Supernova (I) (2000)
[as the ship prepares to make a dimension jump]
Yerzy Penalosa: Man, last time we did this I didn't shit right for a month.
Nick: Look at it! We don't even know what the hell that is. It can be just a light or a bomb or...
Danika: Or a sexual object; when you look right down to it, it looks like a...
[Nick interrupts immediately]
Karl Larson: Stars die so we may live. We die so stars may be reborn.
Nick: I'm in favor of order. I'd say right now order is up by one point with one minute left and chaos has the ball.
Dr. Kaela Evers: When you said you'd been in worse situations than this, were you lying?
Nick: No. When we were falling toward the planet and the engines cut out? That was worse.
Dr. Kaela Evers: Whoever they are, they're as smart as God and a lot less nice.
Karl Larson: I think you're making a big mistake, Captain.
Nick: [spins on his heels] Oh, yeah? You want to clarify that?
Karl Larson: I'm offering you the opportunity of a lifetime and you're passing it up for all of us.
Nick: For all of us? Your opportunity of a lifetime has cost us the life of our ship's captain, it has endangered the lives of this crew, and it's wasting our critical time. All this for some half-baked delusional belief that you'll make yourself rich. There is no opportunity here and there is no us.
Nick: [Nick notices a robot ambling about erratically] God, what happened to your robot?
Dr.

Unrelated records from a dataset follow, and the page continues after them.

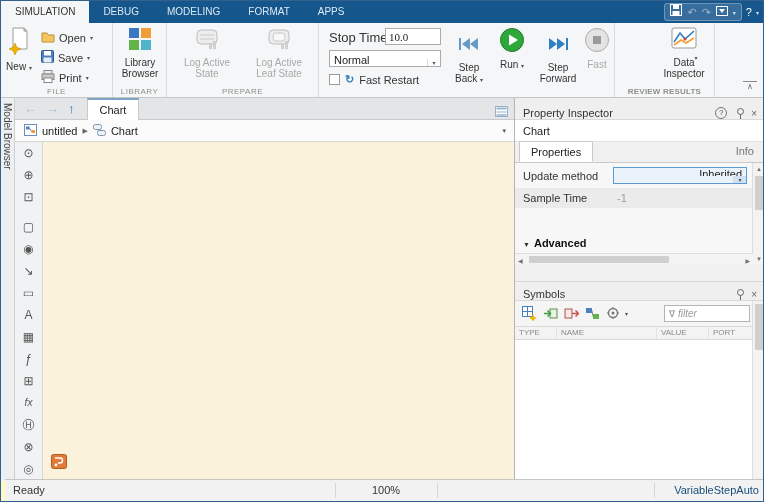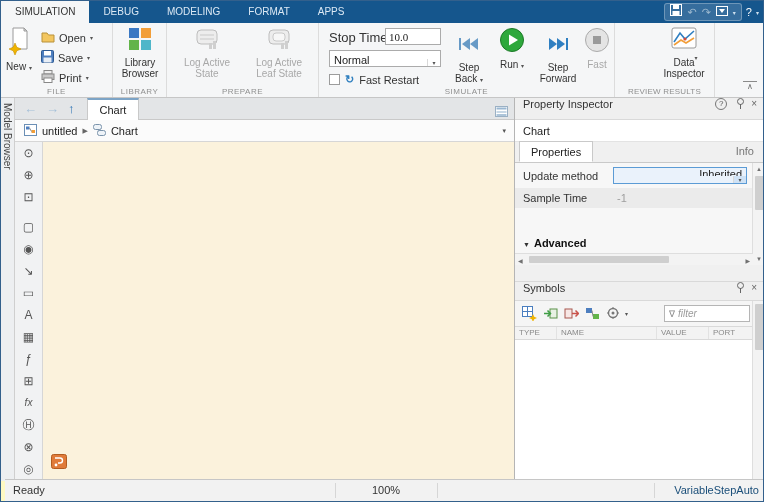"SIMULATE" div.seclabel { html: <div>SIMULATE</div> -> none }
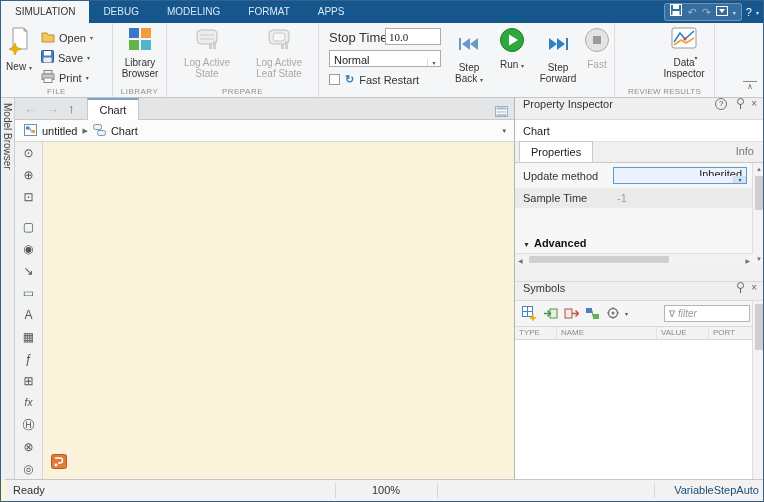"REVIEW RESULTS" div.seclabel { font-weight: none -> bold }
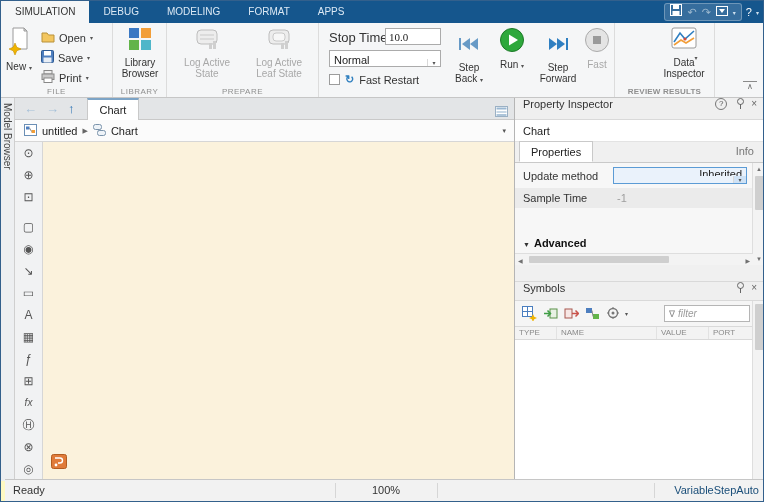"Property Inspector" .phead { align-items: flex-start -> flex-end }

Kaela Evers: Nothing.
Nick: Really? I hope "nothing" doesn't happen to me.
Nick: Look. Since we don't bring out the pleasant side of each other, why don't you tell me what the hell bothers you so much about me, so I can...
Dr. Kaela Evers: I don't like Hazen. It's just not a type-H mind-altering escape. I don't like what it does to people who take it; I don't like what they do to others. I used to know someone...
Nick: I'm not someone.
Dr. Kaela Evers: I didn't say you were.
Nick: There's nothing I can do to change the past, yours or mine.
Dr. Kaela Evers: [sighs]
Nick: [places unused Hazen-withdrawl medication in front of her]
Nick: Heal thyself, doctor.
Nick: [about the alien object] I'm not convinced we shouldn't just blow it out of the closest airlock.
Karl Larson: You can't be serious! Do you have any idea what you're saying?
Nick: I'm saying I don't know what the hell it is and nothing you've shown me or told me indicates that you do either. Maybe it is an alien artifact, maybe it's a magic trick. Maybe it's a distillation of knowledge from an advanced civilization, maybe it's just a toy, an alien's child toy.
Danika: Or an alien sex object; it looks like...
Nick: [Interrupts] Or maybe it was something so dangerous that the only way someone could finally get rid of it was by burying it... maybe... it has no business being on this ship.